# Intercom Retrofit Questions



## AdamElectric715 (Jan 1, 2015)

First post here! 

So I'm looking at a job in an apartment building that has a pacific 3404 call box installed and the new tenant is deaf so she needs a visual alert system that will flash a light when the doorbell is rung.

Pacific 3404: 
http://www.leedan.com/3404.html

I found the ADA 121:

http://www.housingdevices.com/pdfs/ADA_121_data_and_wire.pdf

Seems like a perfect fit. However, after looking into the product it doesn't seem to have a button to unlock the entry door. I would have to fish a wire and wire parallel off the "pt" and "t" terminals to a push button below (i believe). 

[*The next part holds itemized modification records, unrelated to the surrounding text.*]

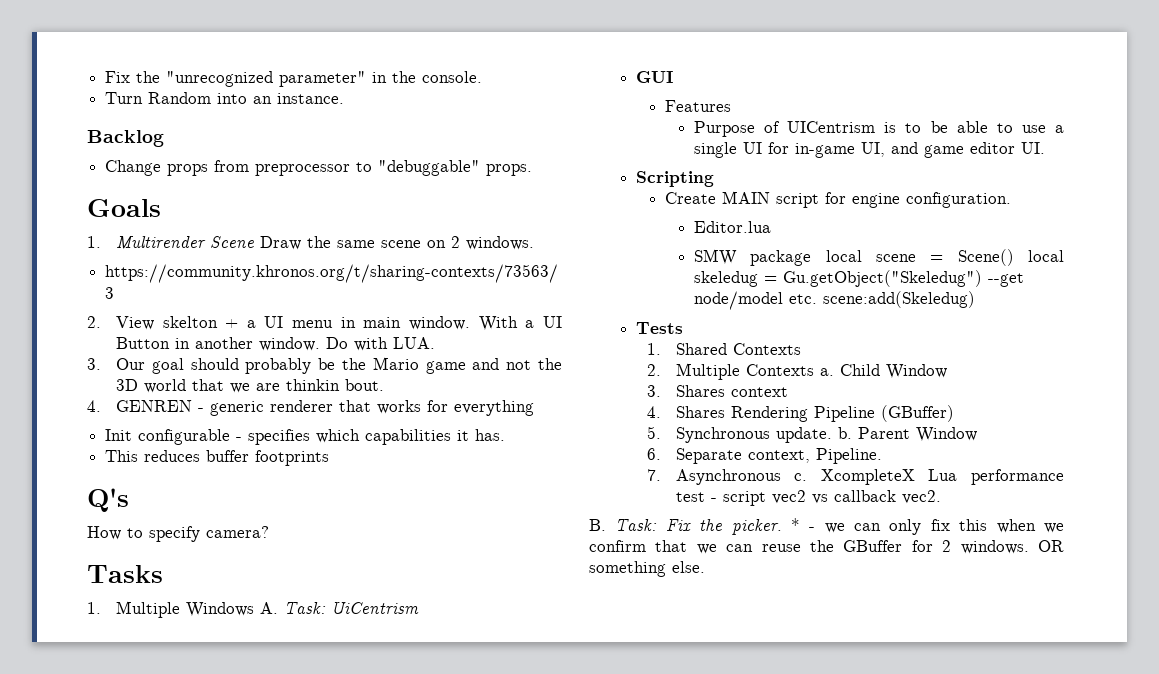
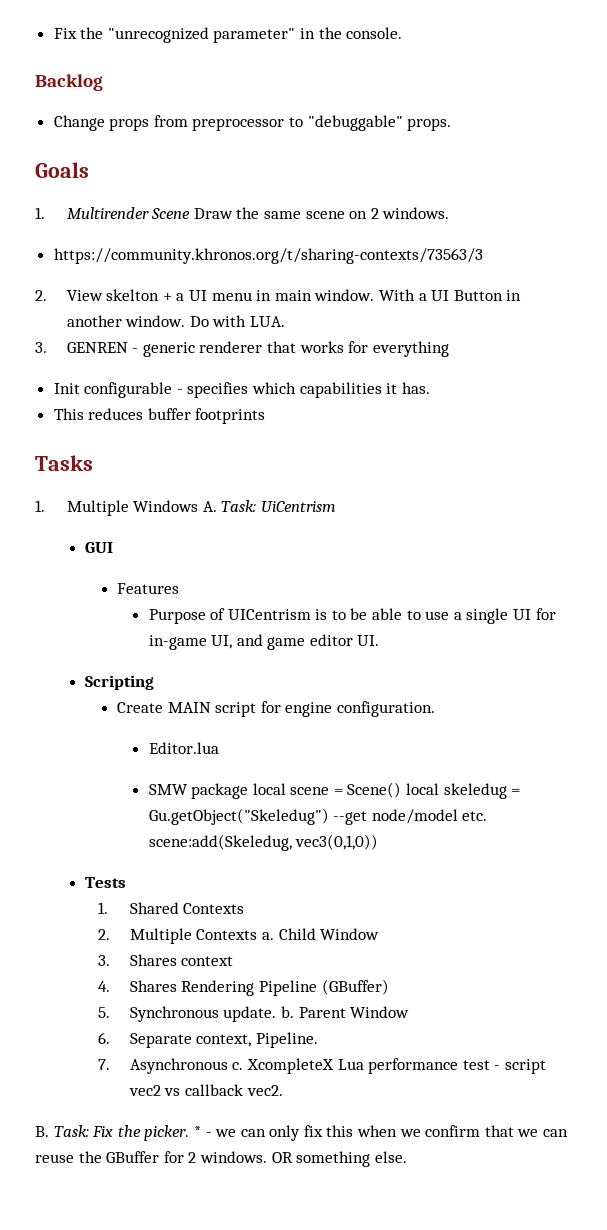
- Turn Random into an instance.
- 3. Our goal should probably be the Mario game and not the 3D world that we are thinkin bout.
- 4. GENREN - generic renderer that works for everything
+ 3. GENREN - generic renderer that works for everything
- Q's
- How to specify camera?
- SMW package local scene = Scene() local skeledug = Gu.getObject("Skeledug") --get node/model etc. scene:add(Skeledug)
+ SMW package local scene = Scene() local skeledug = Gu.getObject("Skeledug") --get node/model etc. scene:add(Skeledug, vec3(0,1,0))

The other problem is I do not know what is available for power, 16 vac that I can use to power the new unit? Or will I have to add an outlet/transformer somehow?

Help please! I feel like i found the right product, just want to make it work.


----------



## Edrick (Jun 6, 2010)

That accompanies whatever the current door system / door bell is. It's not a replacement. So they would still use whatever they currently use to unlock the door to do so.


----------



## AdamElectric715 (Jan 1, 2015)

Ahh, I can see that now. Still unsure how to wire it, guess I can do some testing with a meter when I get to the job. Can't find any schematics anywhere that really explain what's what


----------



## Edrick (Jun 6, 2010)

From what I can tell is it basically looks for one of the following

1) a telephone ring (the device alerts you if the phone rings)
2) a door bell press. So I'm guessing the device connects to the door bell and when the button is pressed it closes the circuit on the screw down terminals for door bell.
3) a button press on a door buzzer like in an apartment. 

So my guess is all that happens is one of those three conditions are met and the device starts buzzing and flashing for a period of time you set.


----------



## AdamElectric715 (Jan 1, 2015)

Exactly! I'm hoping that there is 16 vac at the existing unit, and two wires that will activate the switch as you are saying (which should be the buzzer situation) and that's all I will need.

If there is only one half of the 16 vac at the unit then I will need to fish an outlet and get a transformer plugged in. 

Thanks for the help!


----------